Guys, please keep the conversation on topic.


----------



## billyjuan (Jan 14, 2004)

OPIUM your pics crack me up man ROCK ON :thumbup: :fluffy: :cheers:


Also why the fuck we talking aboiut hondas in a NISSAN forum???????????


----------



## Harris (Nov 11, 2002)

billyjuan said:


> Also why the f**k we talking about Hondas in a NISSAN forum?


They're both cars, that's why. It's ok to talk about other cars that may not be a part of our forum.


uber1337240sx, if you seriously considering to spend the kind of money for a swap, go for an SR or RB series motor, which are easier to transplant into an S13 and will give you the power that you desire for drifting. I personally like the SR20DET due to my experiences with the motor (I don't drift, by the way). The SR has a lot of aftermarket support on our shores, and can be buillt to make power quite reliably. It does, however, boil down to how much you're willing to spend on your car.


----------



## 93blackSER (Feb 1, 2003)

once again the little CA gets overlooked. i'd go with a CA or an RB. forget about the SR in my opinion. there's enough support for every engine these days.


----------



## Harris (Nov 11, 2002)

93blackSER said:


> once again the little CA gets overlooked. i'd go with a CA or an RB. forget about the SR in my opinion. there's enough support for every engine these days.
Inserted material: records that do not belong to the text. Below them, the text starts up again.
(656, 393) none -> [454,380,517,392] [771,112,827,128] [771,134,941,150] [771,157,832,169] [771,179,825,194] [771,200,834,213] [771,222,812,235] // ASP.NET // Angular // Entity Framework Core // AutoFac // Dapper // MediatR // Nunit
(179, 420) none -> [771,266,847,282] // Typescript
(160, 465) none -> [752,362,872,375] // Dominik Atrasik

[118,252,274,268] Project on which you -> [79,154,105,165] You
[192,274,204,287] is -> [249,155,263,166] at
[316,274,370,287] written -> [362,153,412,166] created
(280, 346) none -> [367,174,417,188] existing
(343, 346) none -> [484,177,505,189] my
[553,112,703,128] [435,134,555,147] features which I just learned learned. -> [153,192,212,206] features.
It's one thing to have an opinion and another to bash on another member's opinion. Learn to differentiate between the two. Why don't you explain to the member as to why he should forget about the SR and only go for the CA or the RB series motors?


----------



## 93blackSER (Feb 1, 2003)

Harris said:


> It's one thing to have an opinion and another to bash on another member's opinion. Learn to differentiate between the two. Why don't you explain to the member as to why he should forget about the SR and only go for the CA or the RB series motors?


there was no bashing in that statement. there was only and opinion and a statement. 
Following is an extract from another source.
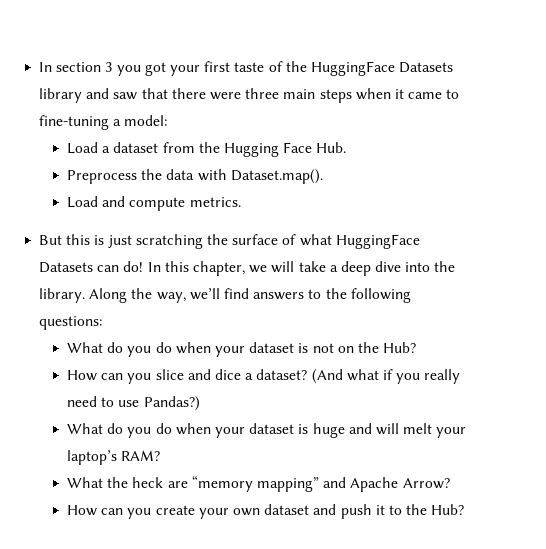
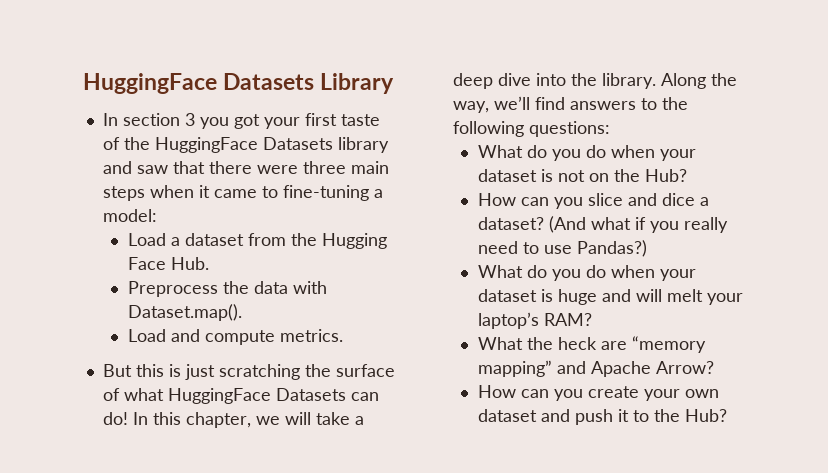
(39, 67) none -> [83,73,395,94] HuggingFace Datasets Library //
and according to the rules, you must search before posting. why does this rule never get enforced? that is the main reason that threads go off topic. i dont mean this in a way to offend you, just curious.


----------



## Harris (Nov 11, 2002)

Changes are being made. Please have some patience and things will go smooth. Now lets get back on topic, shall we?


----------



## kaptainkrollio (Jul 29, 2003)

hooray!! we get all the moderators in our little 240sx section. we much be special! but to keep on topic, if you want the power you were talking about go rb.


----------



## 93blackSER (Feb 1, 2003)

kaptainkrollio said:


> hooray!! we get all the moderators in our little 240sx section. we much be special! but to keep on topic, if you want the power you were talking about go rb.


you should back up that statement. what makes you say that? why not another engine? i know the reasoning, but others probably wont. i can get just as much out of my CA, as you can an RB. prove that the RB is the better choice.


----------



## kaptainkrollio (Jul 29, 2003)

my back up is that i already suggested CA and he didnt want it. i happen to like the CA also


----------



## zombiesid1 (Dec 11, 2003)

*RB better than CA or SR*

Well first off, I'm having this dilemma right now. I have a reliable source that can get me an RB or SR front clip within a few bills. I know I don't want a CA because I've talked to my 2 cousins in japan who have CA powered S13s and want to swap in an RB an SR because the CA tends to have headgasket sealing issues over 300ps. They said they explored o-ringing and after all the machine work and bottom end improvements, it wasn't much more expensive to swap and more reliable due to the more modern design of the RB and SR engines. One of them wants the RB because he is basically making a dyno queen he wants big numbers and bone stock, the RB motors make more power than an improved SR. There's no replacement...I guess. The other one wants an SR for the durability and streetability. He said the RB is livable but he is lazy and wants to be able to abuse his motor and not worry about expensive repairs. 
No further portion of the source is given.